Memetakan
sinema sebagai medium dalam produksi ilusi besar oleh kekuasaan.
Menahbiskan Arkipel sebagai perayaan film eksperimental terbesar di
Asia Tenggara.
Peluru
dari bedil Kopral Herman (Bambang Hermanto) melubangi tubuh Violetta
(Rima Melati). Gadis yang rindu sosok ayah itu lalu rebah bersimbah
darah, di pangkuan kopral yang ia cintai. Pada malam nahas itu,
patroli sedang disiagakan. Usai berdebat sengit dengan ibunya,
Violetta hengkang dari rumah demi mewujudkan kemerdekaan dirinya.
|
Sumber foto: cinemapoetica.org |
Lahir
dari ibu (Fifi Young) yang memendam luka, Violetta tumbuh seperti
bocah pingitan. Perlindungan berlebihan dilakukan sang Ibu demi
menghindari kemungkinan anaknya dikecewakan laki-laki. Ia tidak mau
Violetta menghabiskan hidup sebagai orang tua tunggal seperti
dirinya.
Violetta
(1964) adalah film karya sutradara Bachtiar Siagian. Film ini menjadi
satu dari sejumlah film yang diputar dalam ''Arkipel 3rd Jakarta
International Documentary & Eksperimental Film Festival''
yang dihela oleh Forum Lenteng. Festival yang digelar pada 22-29
Agustus 2015 lalu itu mengambil tema besar "Grand Illusion".
Tema
tersebut diketengahkan untuk membaca dinamika demokrasi di Indonesia,
juga situasi politik internasional pada umumnya. Derap politik,
merumuskan tujuan bersama ke arah kehidupan lebih baik, yang masih
diwarnai dengan berbagai persoalan kemanusiaan. ''Untuk melihat
kembali posisi kita dalam hubungan sosial di mana kita hidup. Apakah
ia kenyataan atau ilusi,'' kata Direktur Artisitik Arkipel, Hafiz
Rancajale.
|
Sumber foto: arkipel.org |
"Grand
Illusion" terinspirasi dari judul film perang La Grande
Illusion (1937) garapan master sinema asal Prancis, Jean Renoir.

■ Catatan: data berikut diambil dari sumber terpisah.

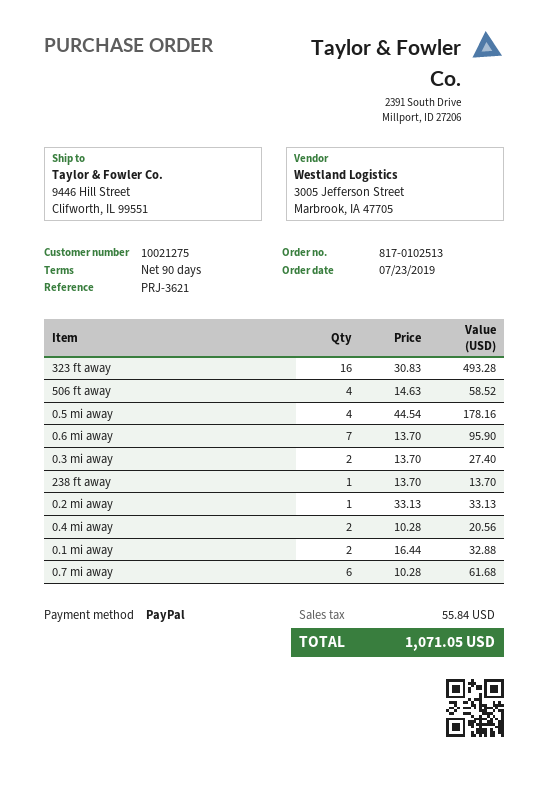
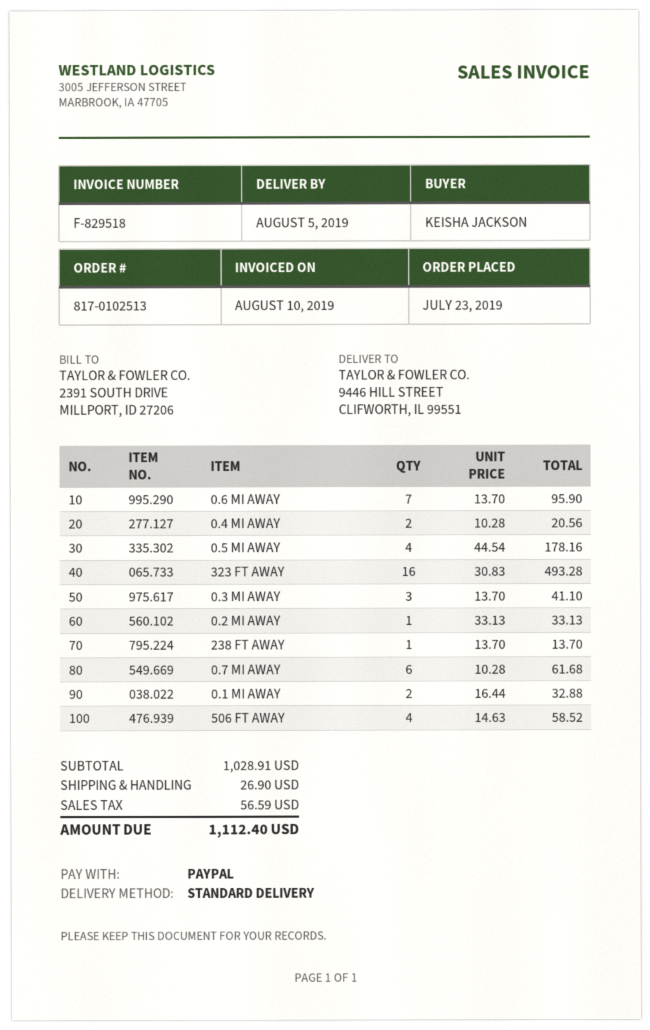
0.3 mi away: 2 x 13.70 = 27.40 -> 3 x 13.70 = 41.10
shipping: none -> 26.90
tax: 55.84 -> 56.59
total: 1071.05 -> 1112.40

Gagasan film ini sendiri bermula dari buku The Great Illusion, A
Study of the Relation of Military Power to National Advantage
karya Norman Angel yang menyoal pertentangan kelas dan kritik
kemanusiaan pada era Perang Dunia I.
Indonesia
adalah salah satu bangsa dengan sejarah sosial-politik penuh ilusi.
Sejumlah tragedi kemanusiaan yang melibatkan alat kekuasaan negara,
meski telah diakui sebagai beban sejarah, namun belum juga
diselesaikan hingga saat ini. Antara lain yang belakangan kembali
menghangat adalah tragedi 1965-1966 ketika negara mendiskreditkan
sebuah generasi dari ideologi politik tertentu (komunisme) dengan
aksi pembantaian dan penangkapan banyak orang tidak berdosa tanpa
proses persidangan. Juga memberangus karya-karya mereka.
Sejak
Gerakan 30 September 1965, semua hal terkait komunisme diharamkan.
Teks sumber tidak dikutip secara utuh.